2 Physical Neighbor Crosstalk in Time Division Multiplexing
Each TDM multiplexing unit reads out the currents of dc voltage biased TESs sequentially by measuring SQUIDs one at a time [10], accomplished in modern TDM architectures by opening a flux actuated switch (FAS) [11] to activate each TES’s corresponding first stage SQUID ammeter (SQ1) [12]. As shown in Fig. 1Left, our FAS-based TDM architectures use superconducting transformers to transfer flux from the TES circuit coil to the SQ1, with a dummy-SQ1 [10] without Josephson junctions used to cancel the parasitic coupling between the TES circuit and the SQ1 feedback coils (FB1). The superconducting washers of these transformers are coupled to TES bias circuit coils with many turns, making these features far larger than the SQUIDs.

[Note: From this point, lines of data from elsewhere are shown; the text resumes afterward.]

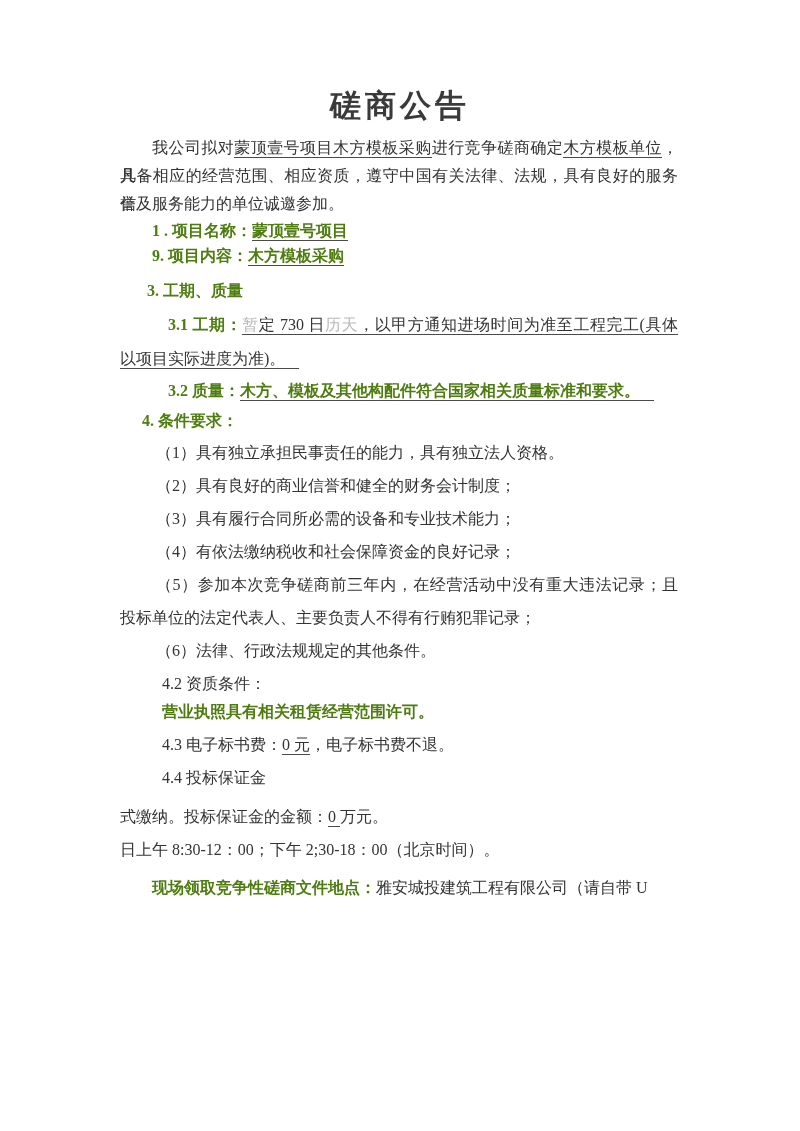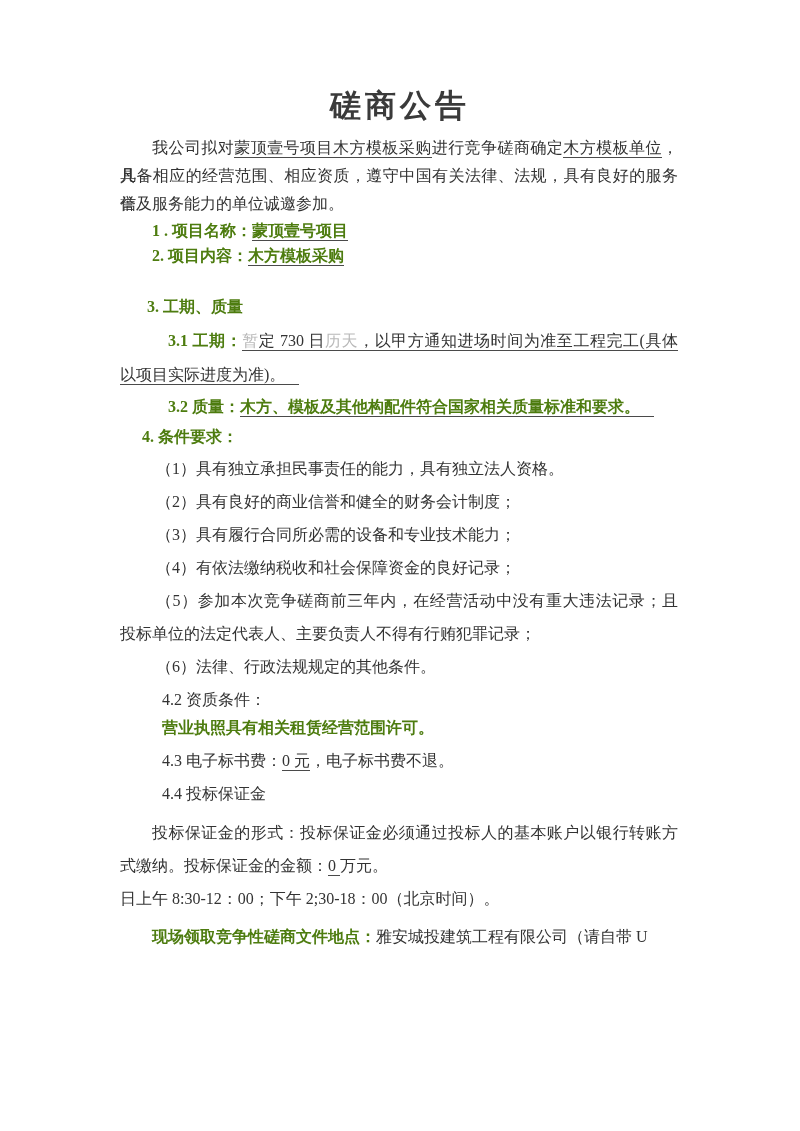--- a/index.html
+++ b/index.html
@@ -81,7 +81,7 @@
         <div class="line ind2"><span class="b">1 . 项目名称：</span><span class="b u">蒙顶壹号项目</span></div>
       </div>
       <div class="blk li12">
-        <div class="line ind2"><span class="b">2.  项目内容：</span><span class="b u">木方模板采购</span></div>
+        <div class="line ind2"><span class="b">9.  项目内容：</span><span class="b u">木方模板采购</span></div>
       </div>
       <div class="blk h3">
         <div class="line ind16"><span class="b">3. 工期、质量</span></div>

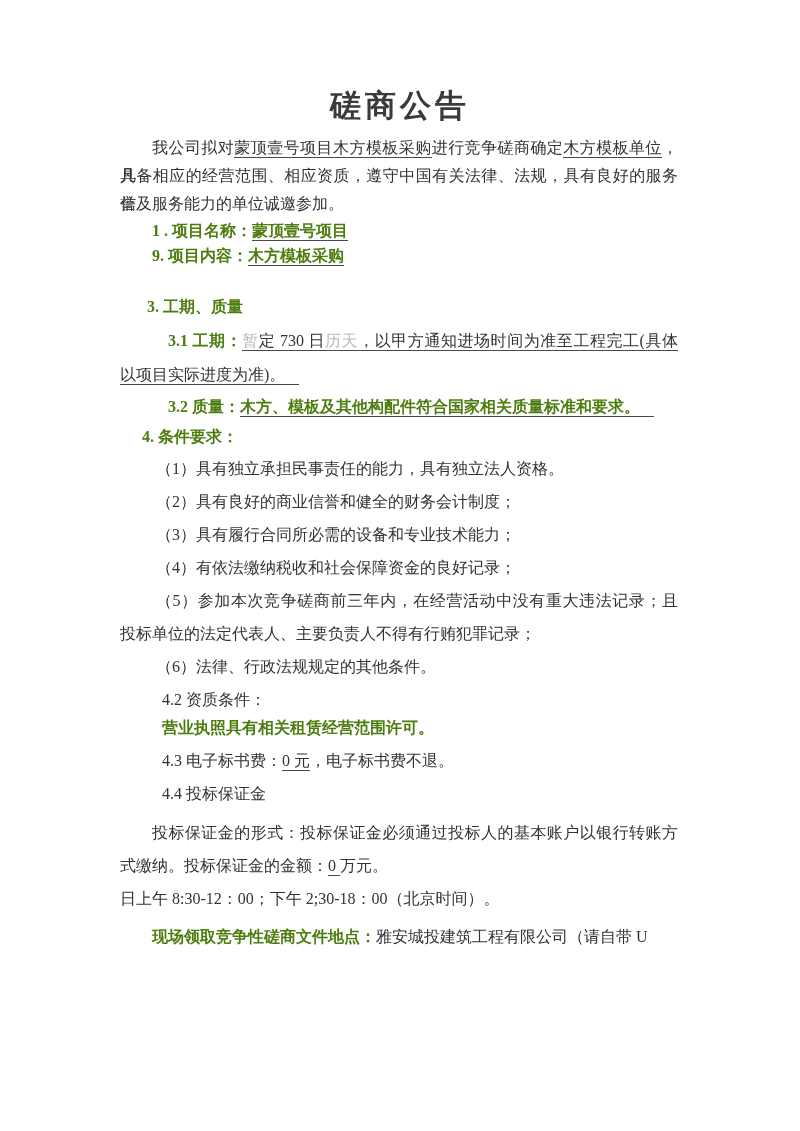--- a/index.html
+++ b/index.html
@@ -38,7 +38,7 @@
   .p1  { margin-top:8px; }
   .p1 .line { line-height:28px; height:28px; }
   .li12 .line { line-height:25px; height:25px; }
-  .h3  { margin-top:24px; }
+  .h3  { margin-top:8px; }
   .h3 .line, .h4 .line, .p32 .line { line-height:30px; height:30px; }
   .p31 { margin-top:2px; }
   .p31 .line { line-height:34px; height:34px; }

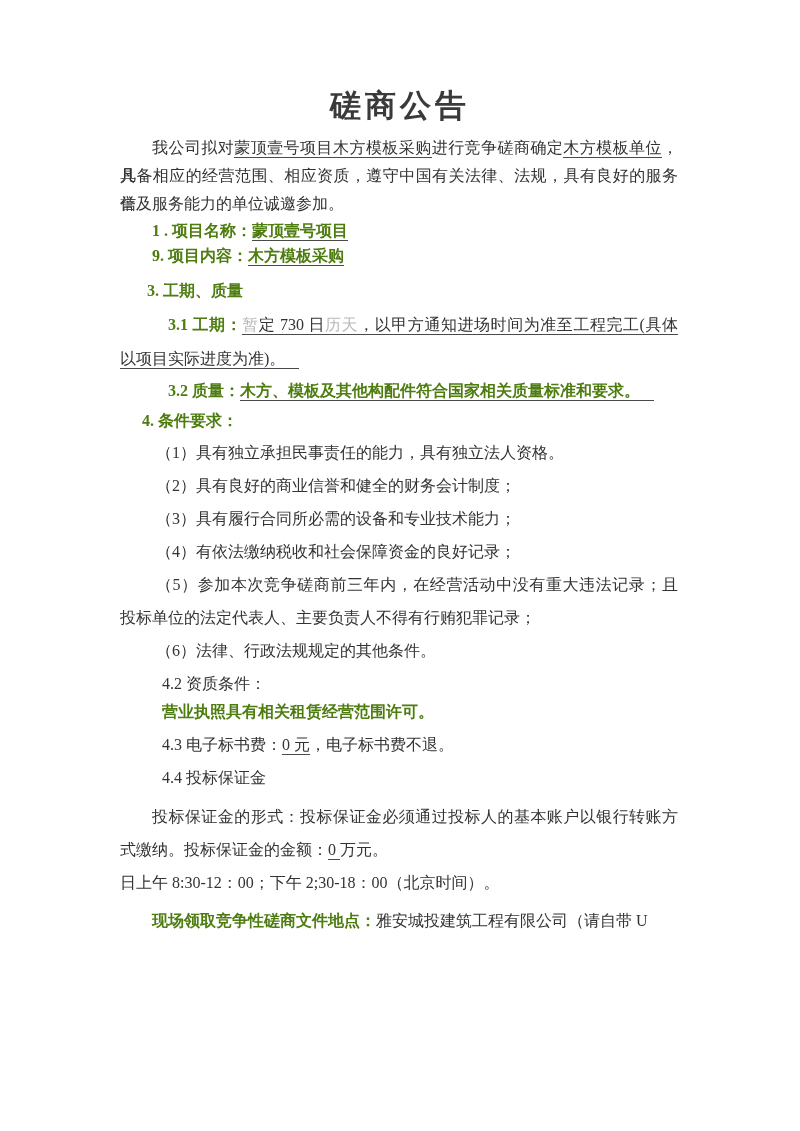--- a/index.html
+++ b/index.html
@@ -128,7 +128,6 @@
         <div class="line ind25"><span>4.4 投标保证金</span></div>
       </div>
       <div class="blk dep">
-        <div class="line just ind2"><span>投标保证金的形式：投标保证金必须通过投标人的基本账户以银行转账方</span></div>
         <div class="line"><span>式缴纳。投标保证金的金额：</span><span class="u">0 </span><span>万元。</span></div>
       </div>
       <div class="blk">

PN crosstalk proportional to a neighboring pixel’s TES current (ITES, adj) occurs when the neighboring bias circuit is inductively coupled to the affected pixel’s superconducting transformer washer or SQ1 SQUIDs. As shown in Fig. 1Right, the lobes of the transformer washers are orders of magnitude larger than those of the first order gradiometric SQUIDs, making the washer the primary consideration for proportional PN crosstalk.

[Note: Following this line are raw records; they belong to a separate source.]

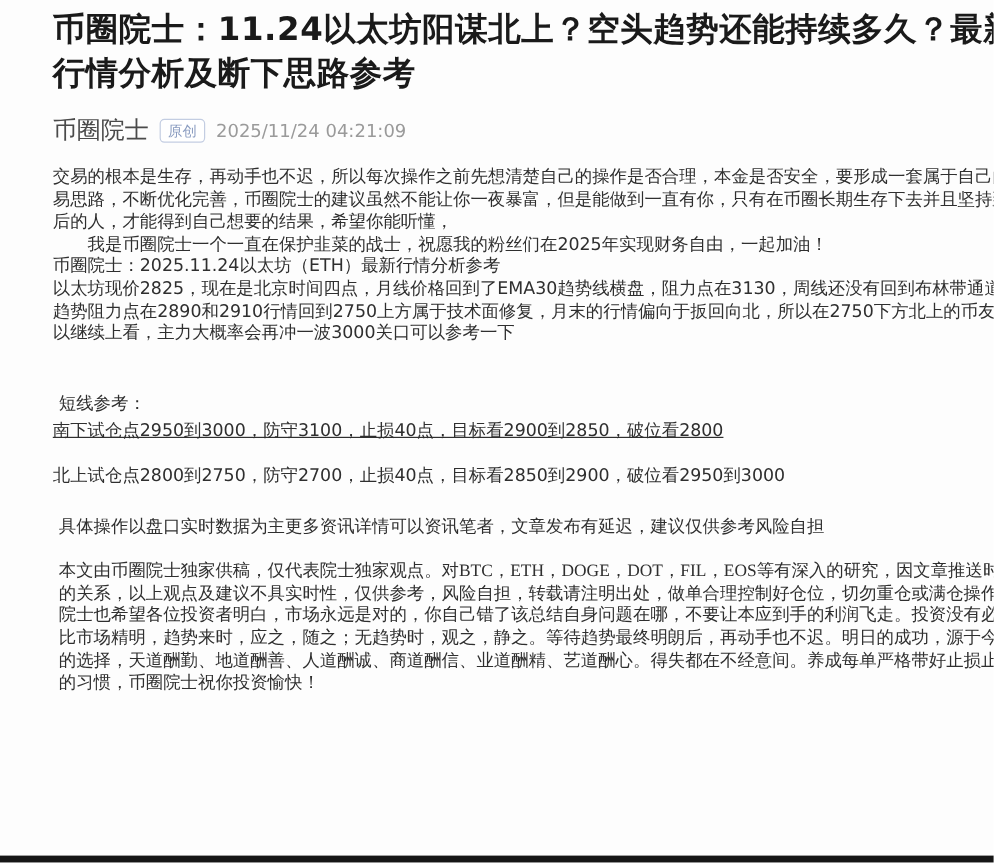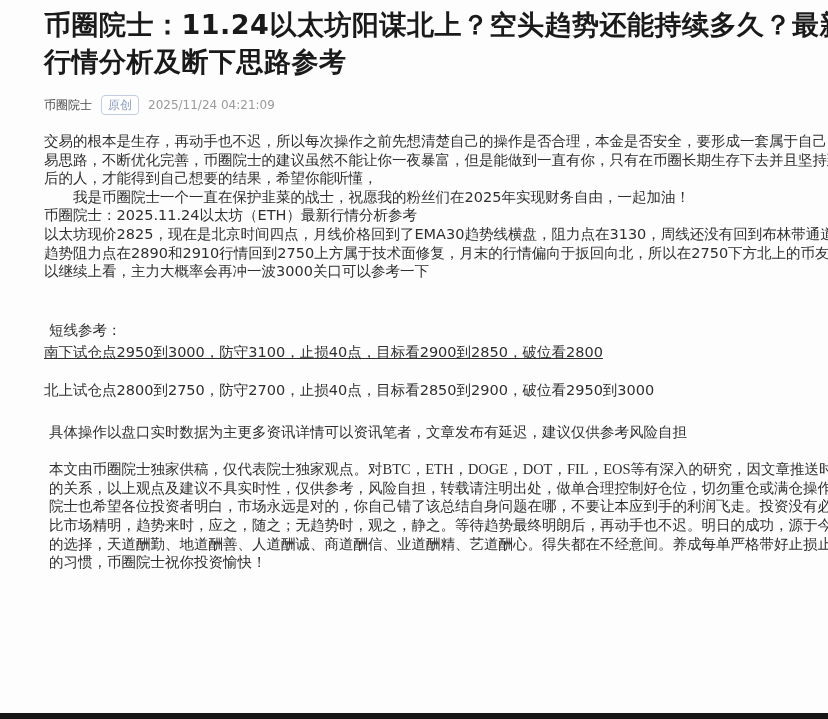--- a/index.html
+++ b/index.html
@@ -30,7 +30,7 @@
     gap: 9px;
   }
   .author-name {
-    font-size: 12px;
+    font-size: 20px;
     color: #4a4a4a;
     cursor: pointer;
   }

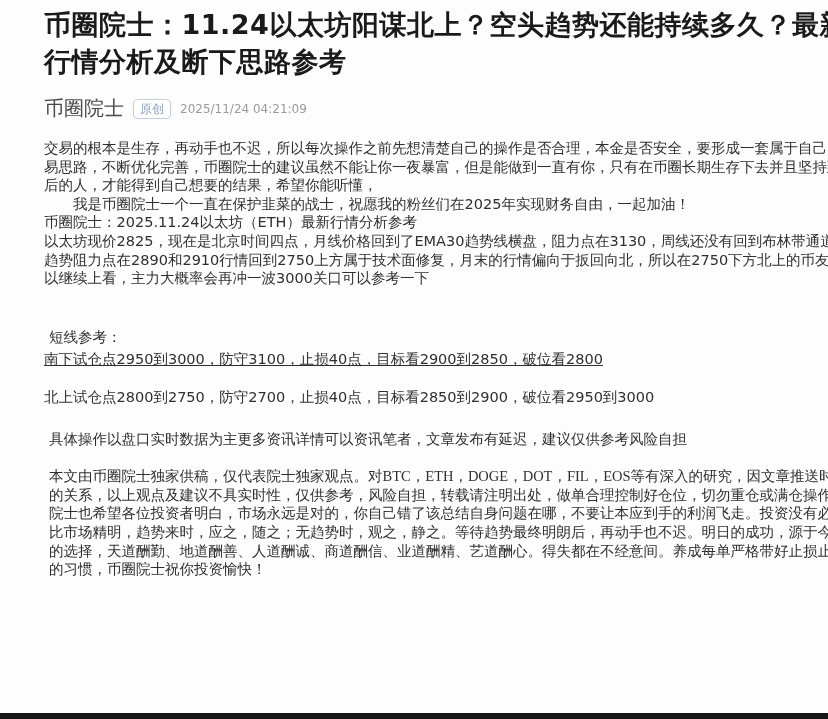--- a/index.html
+++ b/index.html
@@ -44,7 +44,7 @@
     background: #ffffff;
   }
   .timestamp {
-    font-size: 12px;
+    font-size: 15px;
     color: #9a9a9a;
   }
   .article-body {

Low passed derivative crosstalk arises from inductive coupling between neighboring bias circuits, particularly the Nyquist (LNyq) and TES current coils of the transformer. This parasitic coupling introduces a voltage proportional to dITES, adj/dt across the inductor, resulting in a shift in TES current proportional to dITES, adj/dt with an additional lowpass filter applied by the TES circuit. Since ITES is nearly constant in bolometric applications, derivative crosstalk is primarily a concern for microcalorimeter readout.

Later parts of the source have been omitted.